Eligibility for Legal Aid is no longer simply dependent upon financial circumstances (save for mediation), you usually have to either be: –
- The victim of domestic abuse from the other party, or
- Social services are involved with your family.
If you satisfy the above requirements you them may be eligible for Legal Aid for private law proceedings if you are financially eligible.
You can check your financial eligibility online by using the Civil Legal Aid Eligibility Calculator. You need to and all questions fully and accurately as if you are one penny over it would mean you are not eligible whereas if you are one penny under you could potentially be eligible. Take your time and do this section as accurately as you possibly can. First page asks you to answer a number of questions…For family issues it will be: –
Question 1 – Box 3 legal help, help at court, etc.
Question 2 – You need to confirm whether you are receipt of any of the stated benefits, namely income support, income-based job seekers allowance, income-based ESA allowance or guarantee credit.
Question 3 – You need to answer no as its not applicable to family cases.
Question 4 – You need to confirm whether you have a partner. If you have a partner with whom you live, then you are assessed for legal aid as a family income and their income and capital is relevant for assessment purposes.
Question 5 – Confirm whether either you or your partner are over 60 years.
Question 6 – You need to indicate what category of legal aid you require for example children, finances or mediation. NOTE, if the case is about children issues only, you need to answer or no and yes if it’s financial issues with or without children.
Question 7 – You need to complete the question as to whether or not the opponent is claiming any of your assets, whether held in your sole name or jointly.
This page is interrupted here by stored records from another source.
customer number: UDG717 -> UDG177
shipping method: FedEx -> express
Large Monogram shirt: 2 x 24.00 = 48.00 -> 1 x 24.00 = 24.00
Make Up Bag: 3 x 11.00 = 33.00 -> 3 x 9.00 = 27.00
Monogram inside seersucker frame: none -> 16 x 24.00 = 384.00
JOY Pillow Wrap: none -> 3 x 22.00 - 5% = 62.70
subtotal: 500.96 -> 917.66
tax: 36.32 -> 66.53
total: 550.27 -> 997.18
You will then be taken to a Capital Assessment page and this relates to the subject matter of the dispute i.e. if property or assets are the subject matter of your case. This is not usually relevant for straight forward children act proceedings it is usually reserved for financial matters.
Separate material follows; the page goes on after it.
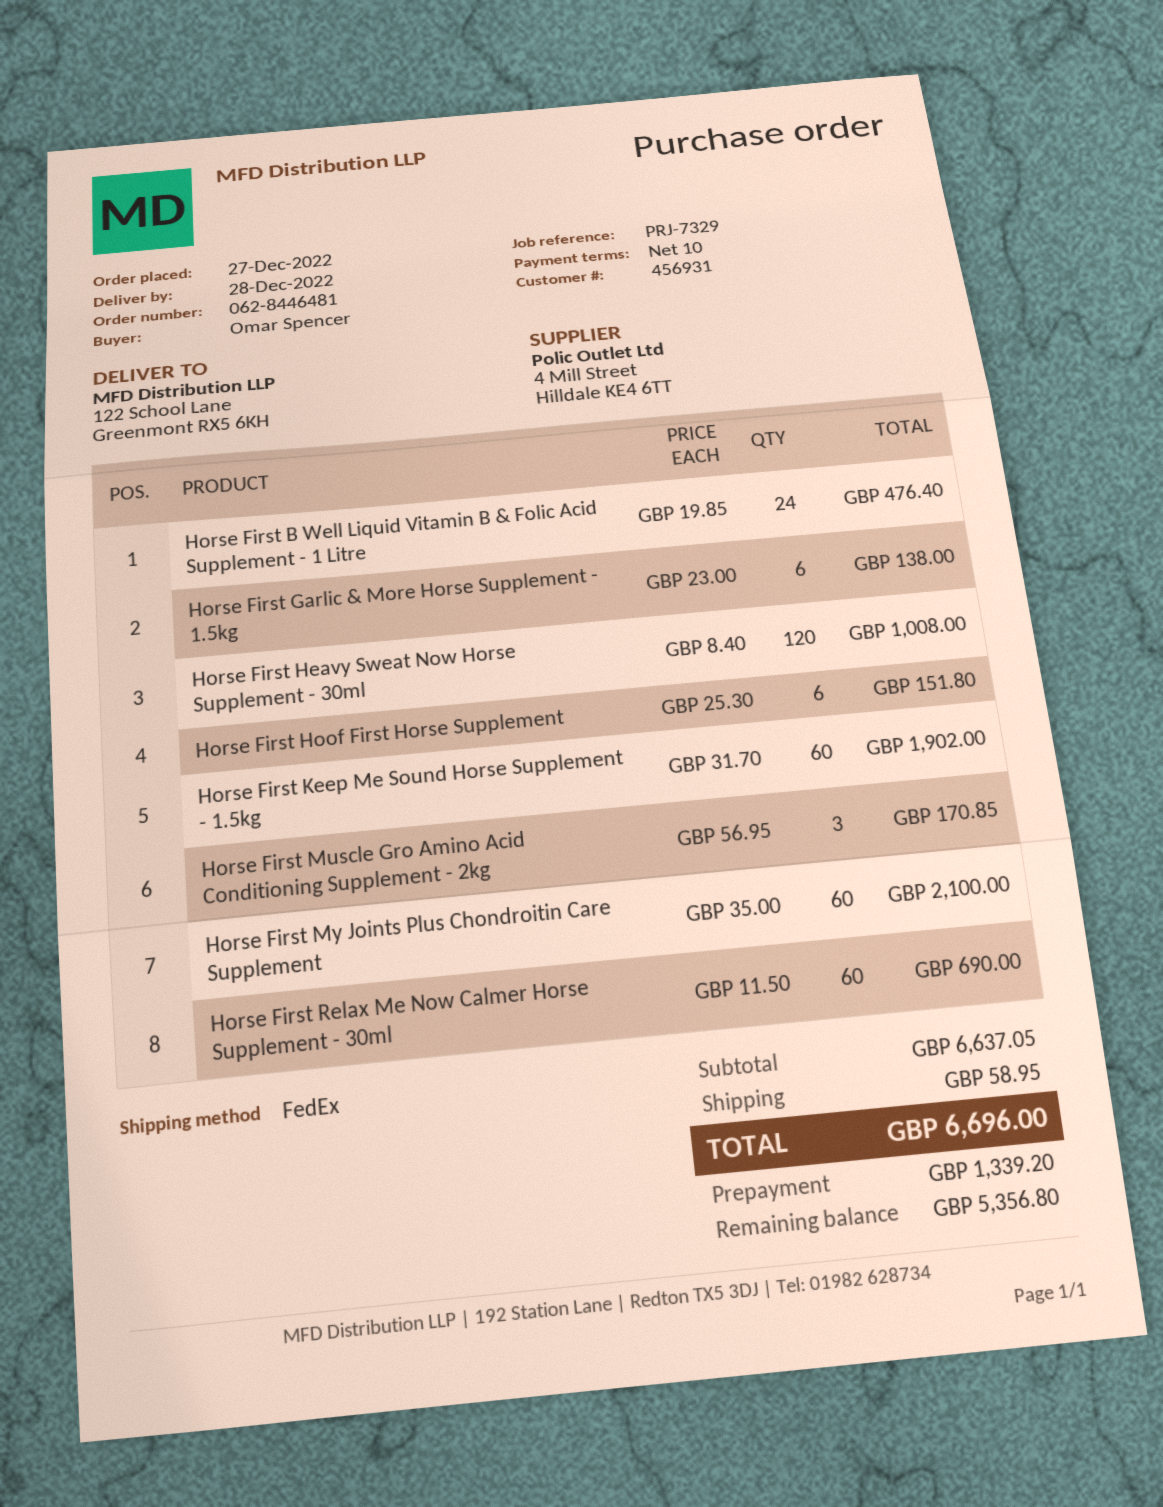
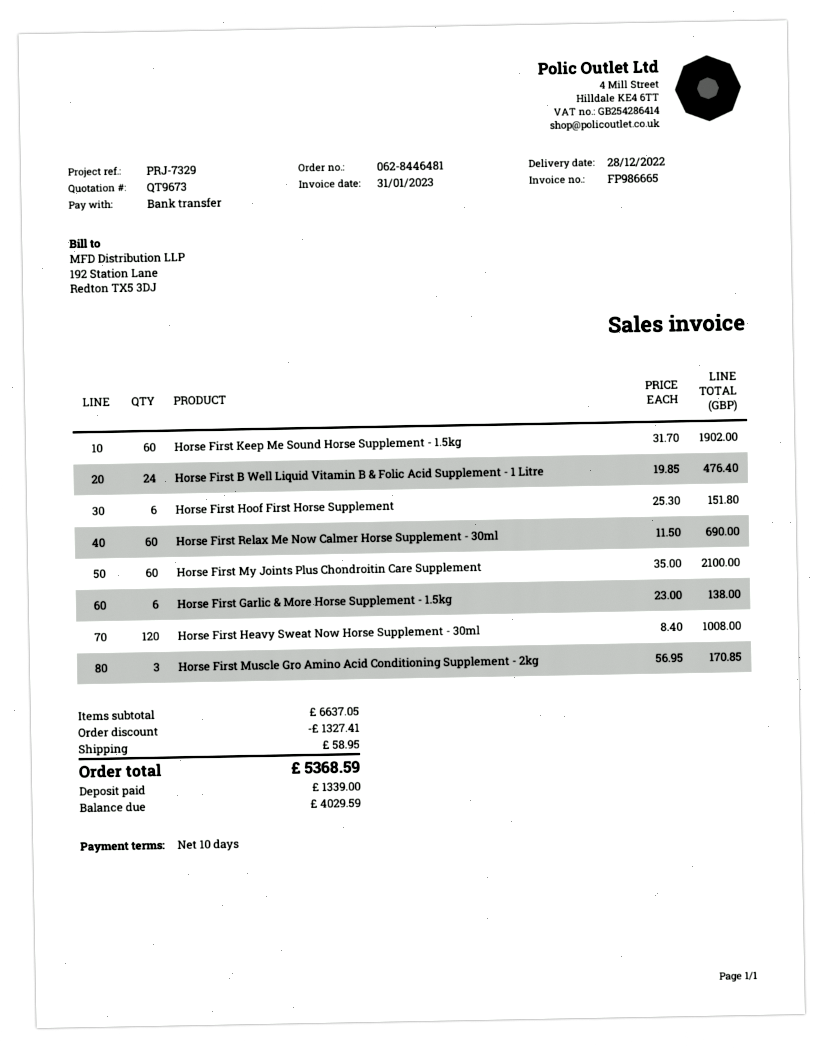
discount: none -> 1327.41
total: 6696.00 -> 5368.59
deposit: 1339.20 -> 1339.00
balance: 5356.80 -> 4029.59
Property – You will need to complete the financial information fully. Confirming, the current market value, the outstanding mortgage and whether or not it is in your joint names and your percentage ownership.
NOTE: If you own property jointly with your opponent, it is likely that you share is 50% unless you stated otherwise when the property was bought.
You also need to put in the details of your current savings, investments, valuable items or any other capital.
You are then taken to another Part B Capital Section to deal with any other properties or assets not included in Part A. This will need to be completed for children matters, when property/financial issues are not part of the dispute and your capital is also assessed for legal aid purposes.
Income – You will then be taken to your income page and you will need to answer all questions thoroughly. You will need to include your gross income from employment together with any other income you receive which would include benefits, tax credits, voluntary maintenance payments or income from any other source.
Dependants – You then need to confirm whether you have anyone financially dependent upon you. You can only claim a dependent’s allowance for children if you are in receipt of their child benefit.
You will then be taken to a further page where certain monthly allowances are taken into account. The Legal Aid agency do not take all your outgoings only certain ones, for example, housing costs, rent or mortgage. If you have no dependents, the allowance for mortgage/rent is capped at £545.00 regardless of what you pay. You also need to include your tax and national insurance. Pension contributions are not taken into account.
You can also claim an allowance for any maintenance payments you are making to a child and/or former/separated spouse. Childcare costs because of work or payments being made towards a contribution order.